Wireless phone company T-Mobile is serious about the color magenta. The color is all over its branding, so much that former CEO John Legere dyed his hair magenta in the summer of 2019.
So it’s not surprising that T-Mobile feels some ownership of the color. But as NPR reported November 25, T-Mobile recently issued a letter telling a small insurance company called “Lemonade” to stop using a lot of bright pink on its website.
“You’re talking about… one of the three ink cartridges in every printer in the world,” Lemonade CEO Daniel Schreiber told NPR. “The idea that a company can trademark it and own it just defied belief.”

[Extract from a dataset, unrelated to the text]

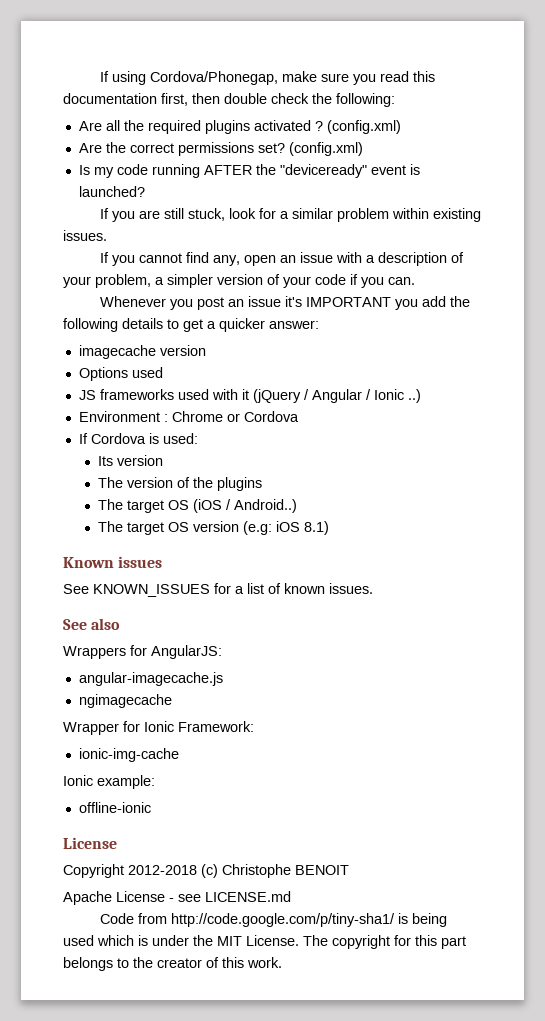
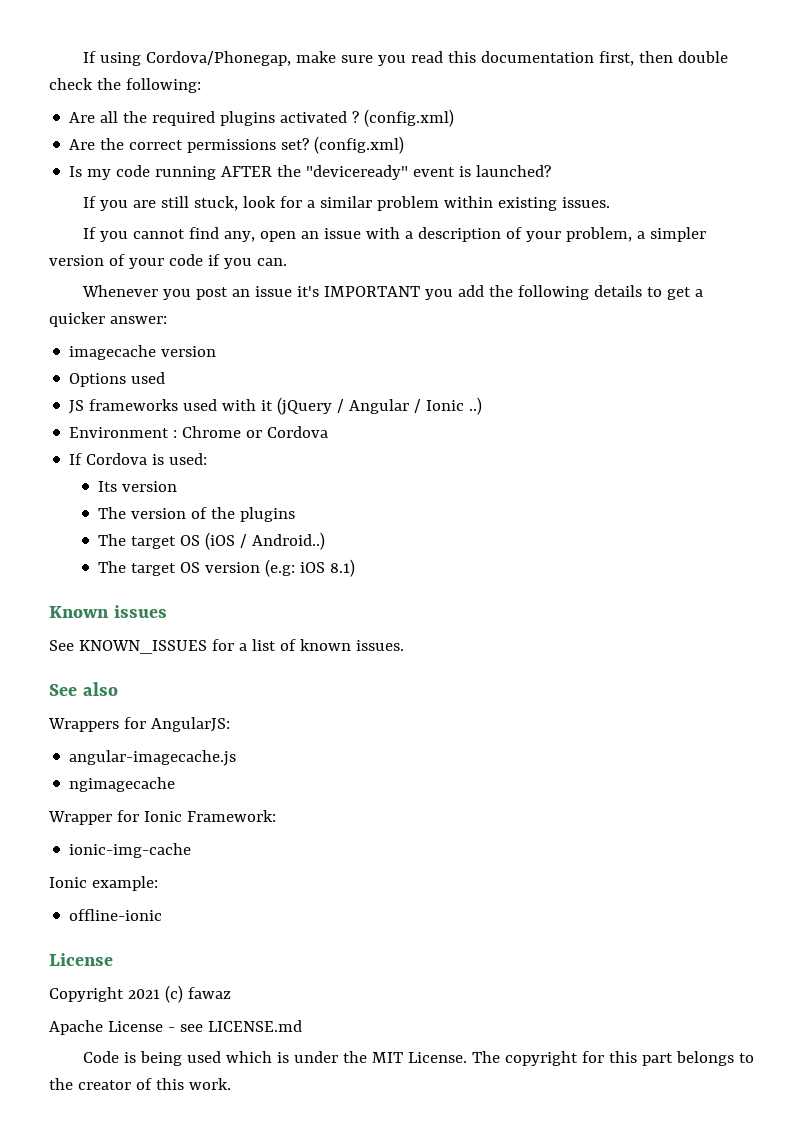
[128,864,349,878] 2012-2018 (c) Christophe BENOIT -> [127,985,231,1003] 2021 (c) fawaz
[138,913,396,927] from http://code.google.com/p/tiny-sha1/ -> (120, 1057) none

But as NPR goes on to explain, it’s perfectly possible to trademark a color in the United States. In 1985, the Owens-Corning Fiberglass Corporation successfully trademarked a lighter shade of pink, after the U.S. Court of Appeals for the Federal Circuit ruled that colors can be trademarked as long as the public has come to associate that color with their brand, and also as long as they’re not a functional part of the product (as dark lenses are for sunglasses).
That decision opened the way for T-Mobile to register its trademark in “the color magenta alone” in 2007. In fact, many other brands have registered to protect their own colors, including “Tiffany blue”—the robin’s-egg blue used in packaging and advertising for jeweler Tiffany & Co.—and the famous red soles of Christian Louboutin shoes, which were the subject of protracted litigation against Yves St. Laurent.
MMR has conducted research for a similar case for T-Mobile. In 2014, Dr. Bruce Isaacson performed a likelihood of confusion survey for T-Mobile’s lawyers that was submitted in litigation against Aio Wireless, a now-defunct division of AT&T Wireless that competed with T-Mobile in the market for mobile phones not tied to a long-term contract. Aio used a shade of plum (Pantone 676C) in its marketing that T-Mobile claimed was confusingly similar to its magenta (Pantone Rhodamine Red U).
T-Mobile and its parent company, Deutsche Telekom AG, argued that the color similarity between two products in direct competition infringed and diluted its trademark and was likely to confuse consumers. Dr. Isaacson provided a survey showing that a substantial percentage of consumers believed T-Mobile was operating or affiliated with Aio’s stores when shown the stores’ branding in the plum color; when the branding was changed to green, that percentage was much lower. As The Verge reported at the time, the court ultimately granted T-Mobile’s request to stop Aio’s use of the similar color.
However, this matter—and the underlying copyright—do not mean T-Mobile will automatically prevail in other disputes over the use of magenta. A trademark in a color gives a company the exclusive right to use that color in connection with its usual business, which for T-Mobile involves wireless phones. Lemonade is in a different category of services, which makes this case somewhat complicated.
That said, T-Mobile told NPR that it has businesses other than wireless services. And the company has repeatedly asserted its brand rights in other business categories, sending similar letters to a technology publication, small British and Dutch IT companies, a smartwatch startup and more.
According to Ad Age, Lemonade is trying to fight back in the U.S. with a social media campaign. Lemonade also offers insurance in Germany, and in November, it asked the European Union Intellectual Property Office to invalidate the magenta trademark in the EU. If this ends up in an American court, it will be interesting to see what happens.